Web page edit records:

BEGIN

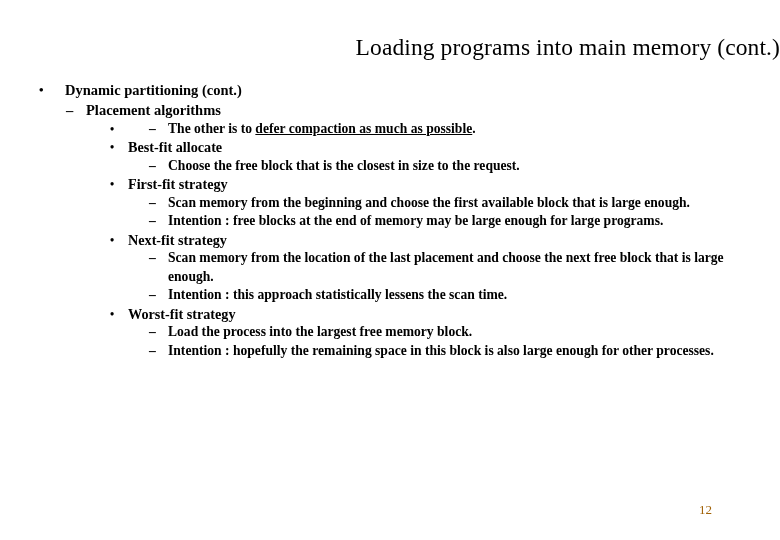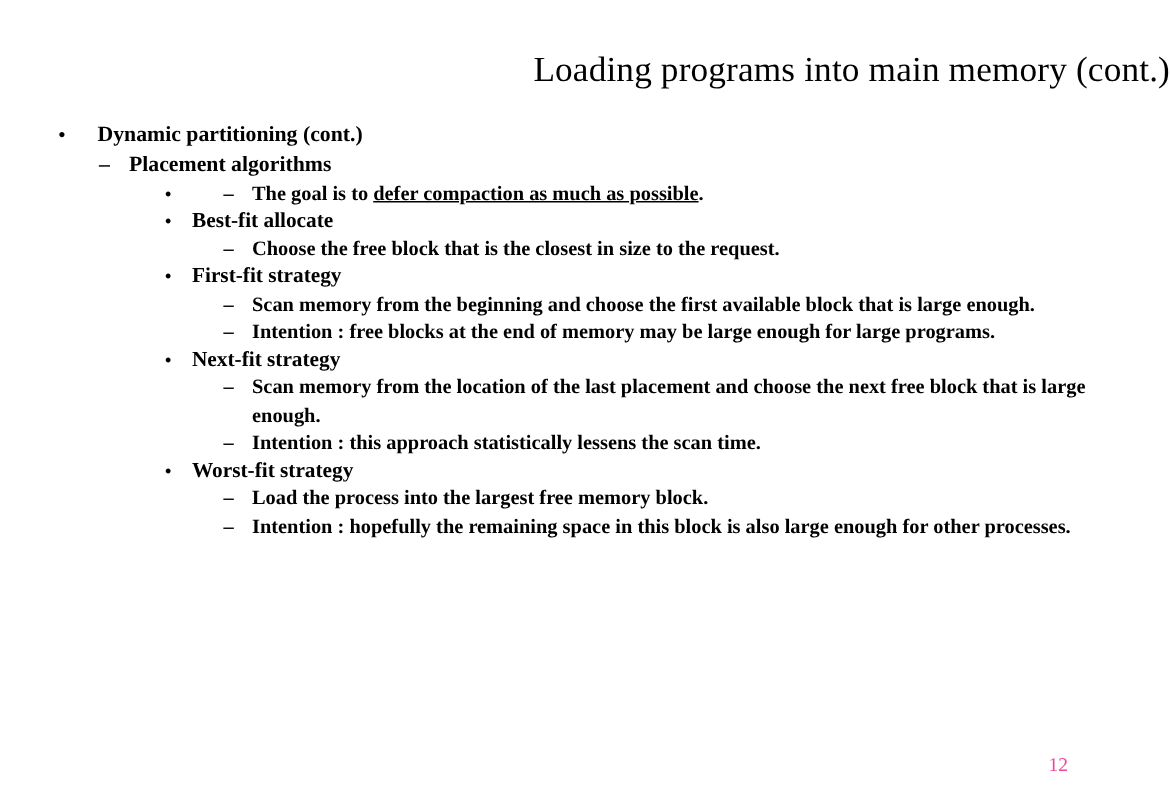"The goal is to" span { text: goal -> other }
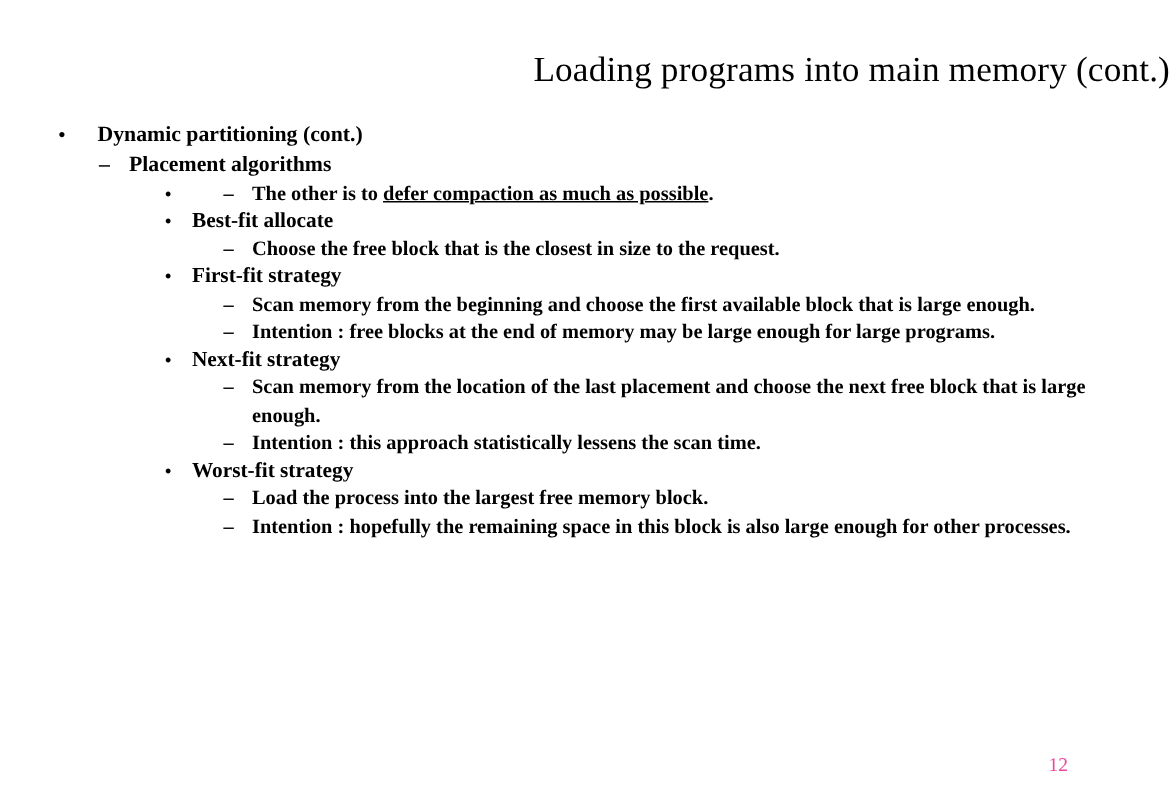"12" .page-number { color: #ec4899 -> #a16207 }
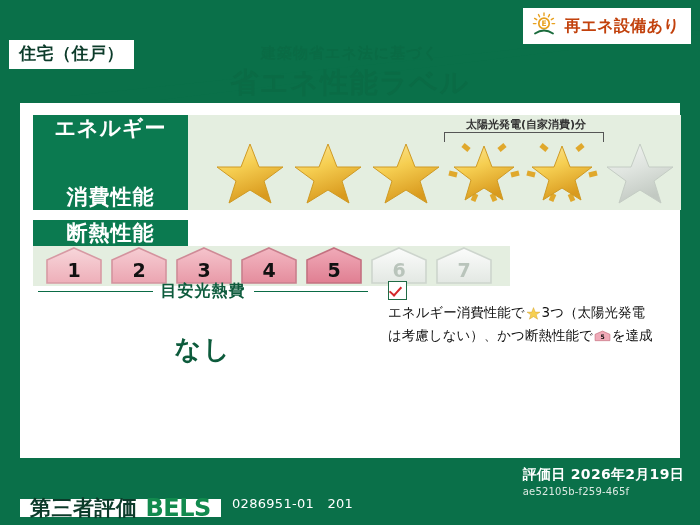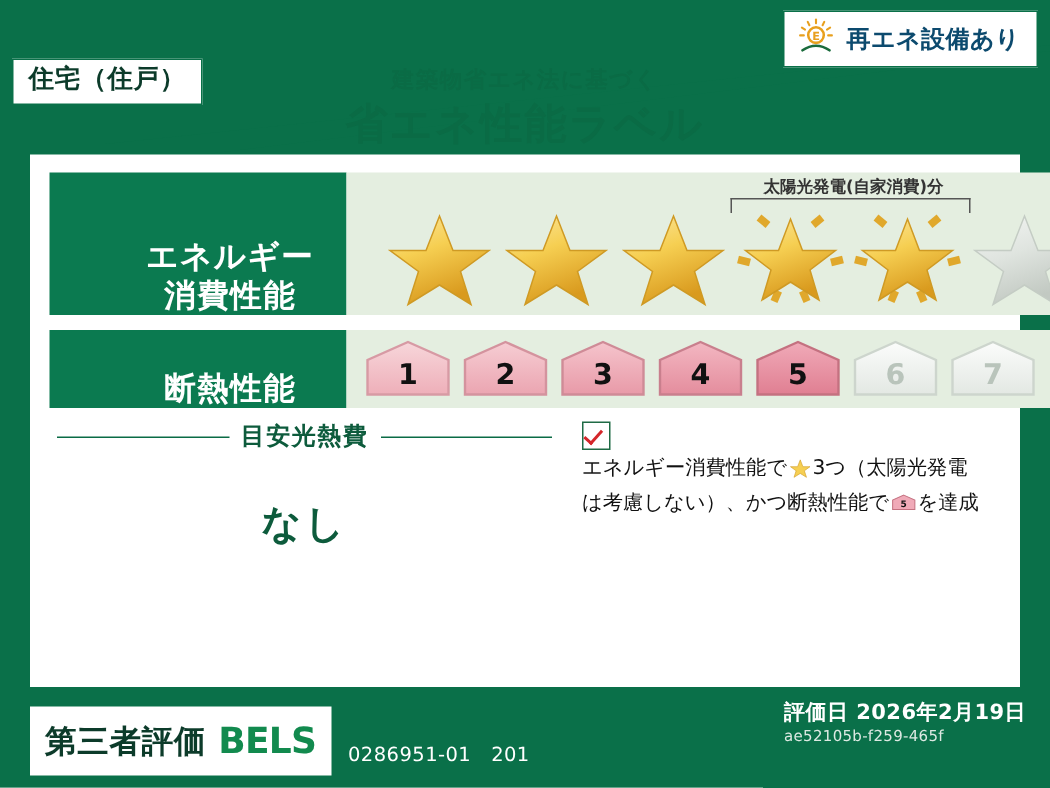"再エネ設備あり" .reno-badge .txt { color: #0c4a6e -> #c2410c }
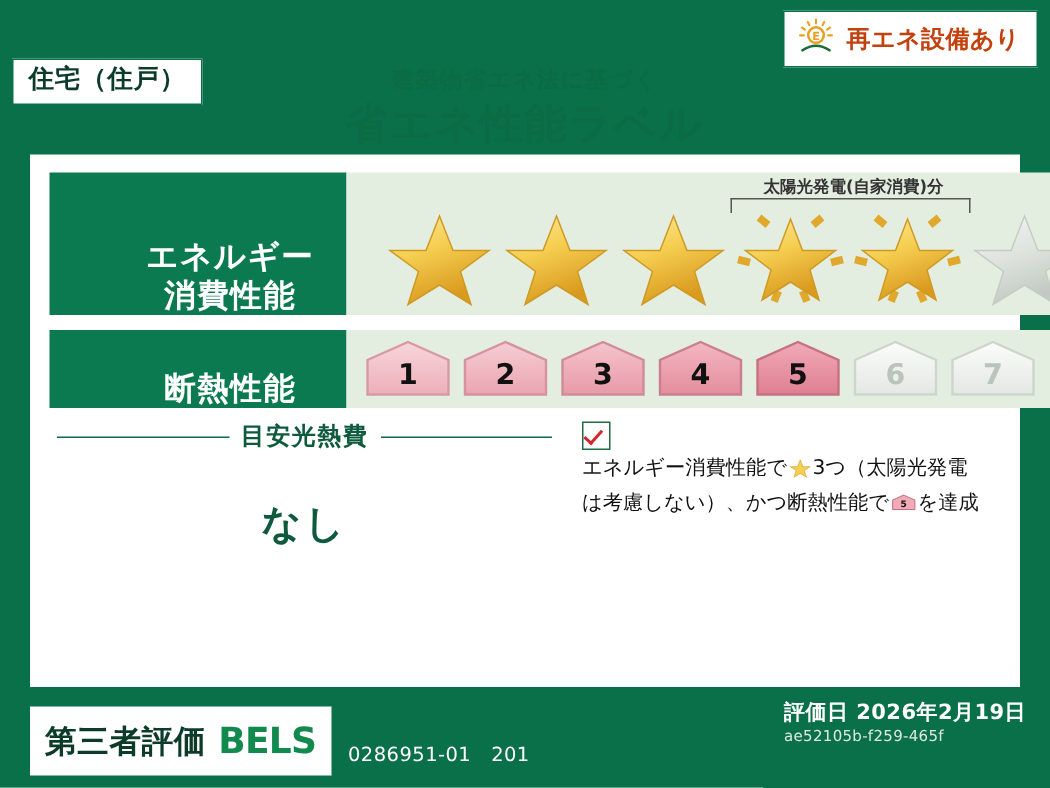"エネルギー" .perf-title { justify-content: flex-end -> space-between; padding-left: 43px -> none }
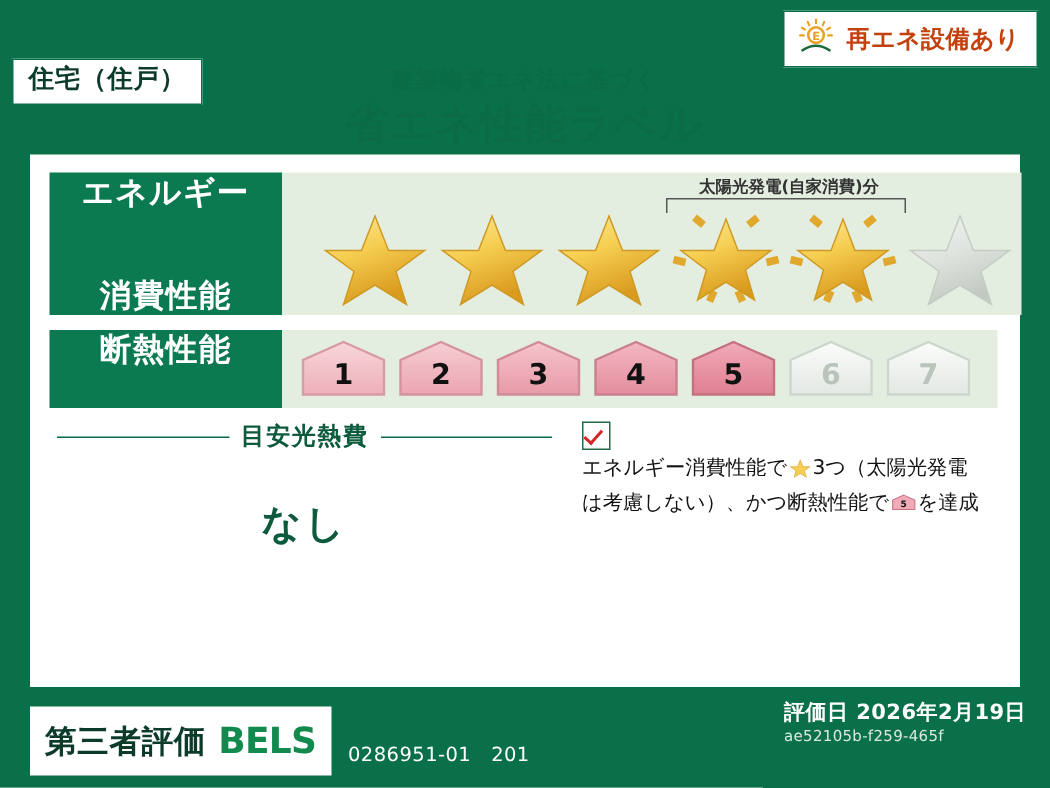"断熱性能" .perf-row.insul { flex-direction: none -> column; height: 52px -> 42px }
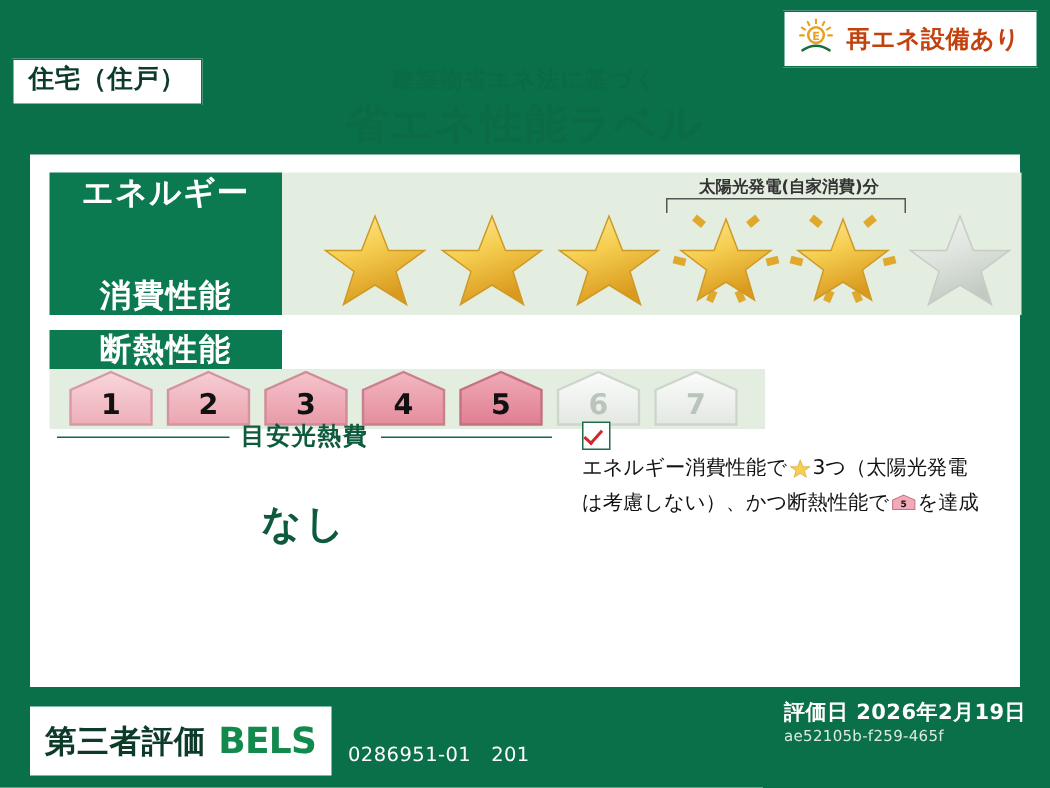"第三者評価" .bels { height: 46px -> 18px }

END

*WORK REQUIRED*
Leave every picture out and retype exactly the lines of the records above from the one holding "color: #0c4a6e ->" through the last, both ends included and nothing besides.

*RESPONSE AREA*
"再エネ設備あり" .reno-badge .txt { color: #0c4a6e -> #c2410c }
"エネルギー" .perf-title { justify-content: flex-end -> space-between; padding-left: 43px -> none }
"断熱性能" .perf-row.insul { flex-direction: none -> column; height: 52px -> 42px }
"第三者評価" .bels { height: 46px -> 18px }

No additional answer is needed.